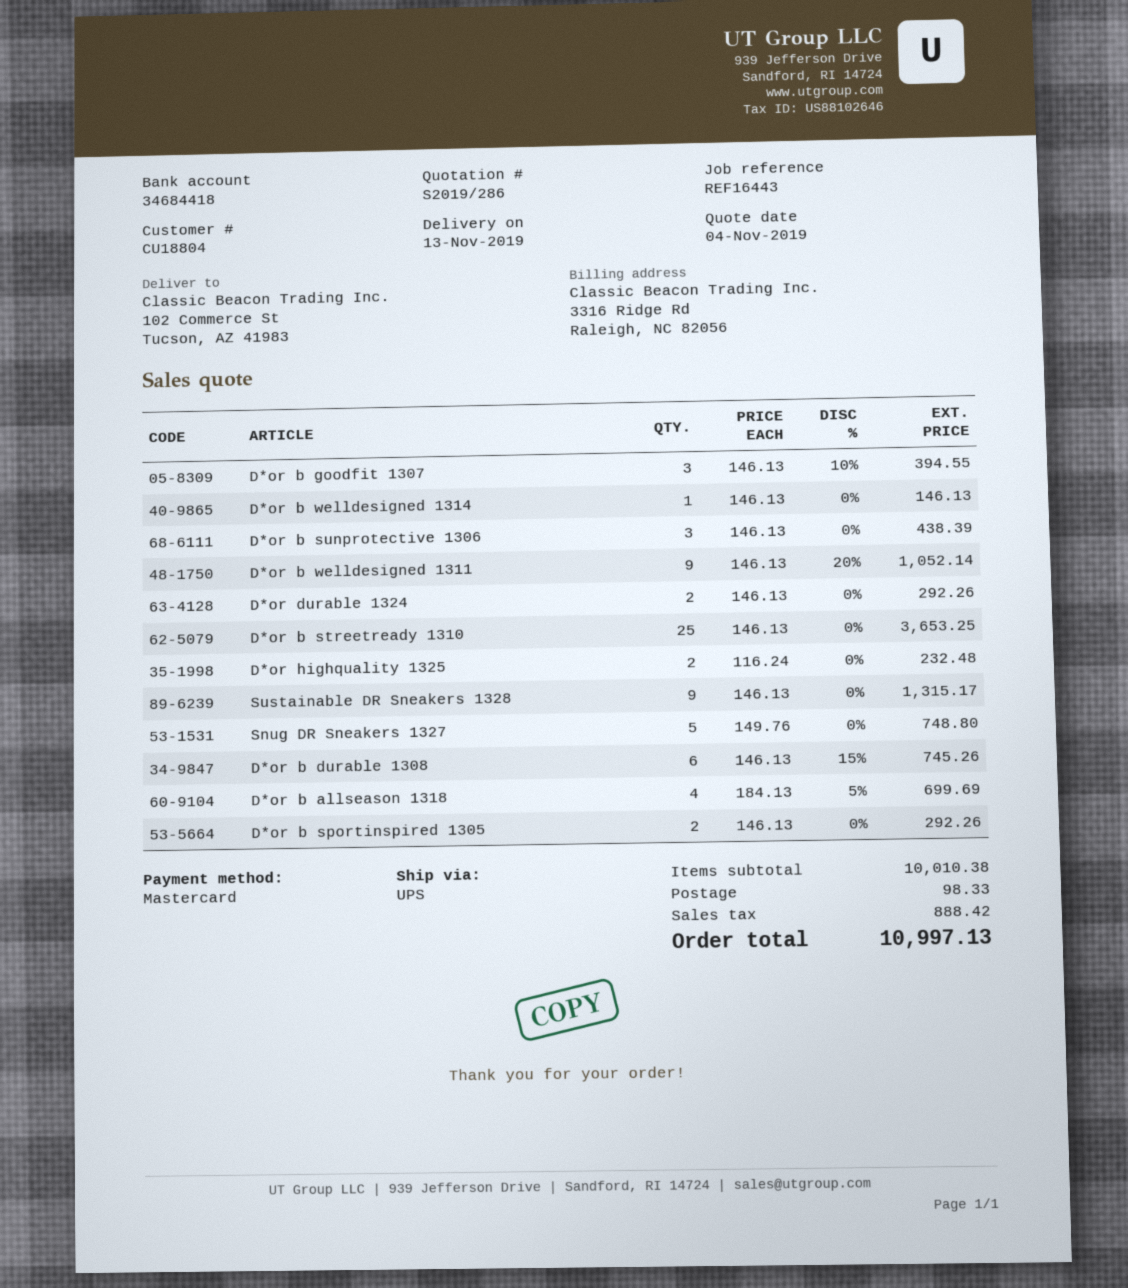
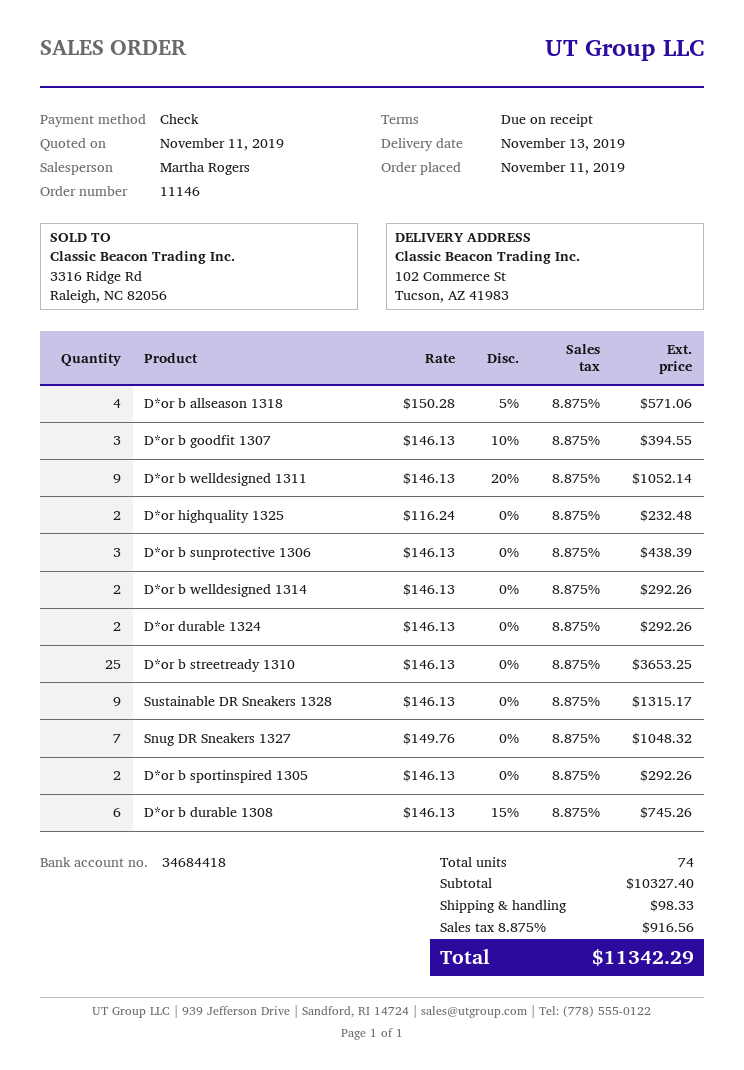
quote date: 2019-11-04 -> 2019-11-11
payment method: Mastercard -> cheque
D*or b welldesigned 1314: 1 x 146.13 = 146.13 -> 2 x 146.13 = 292.26
Snug DR Sneakers 1327: 5 x 149.76 = 748.80 -> 7 x 149.76 = 1048.32
D*or b allseason 1318: 4 x 184.13 - 5% = 699.69 -> 4 x 150.28 - 5% = 571.06
subtotal: 10010.38 -> 10327.40
tax: 888.42 -> 916.56
total: 10997.13 -> 11342.29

> WHAT THE TASK ASKS:
Restate all of the material above word for word. Pictures do not belong in it.

> SOLUTION TO THIS EXERCISE:
quote date: 2019-11-04 -> 2019-11-11
payment method: Mastercard -> cheque
D*or b welldesigned 1314: 1 x 146.13 = 146.13 -> 2 x 146.13 = 292.26
Snug DR Sneakers 1327: 5 x 149.76 = 748.80 -> 7 x 149.76 = 1048.32
D*or b allseason 1318: 4 x 184.13 - 5% = 699.69 -> 4 x 150.28 - 5% = 571.06
subtotal: 10010.38 -> 10327.40
tax: 888.42 -> 916.56
total: 10997.13 -> 11342.29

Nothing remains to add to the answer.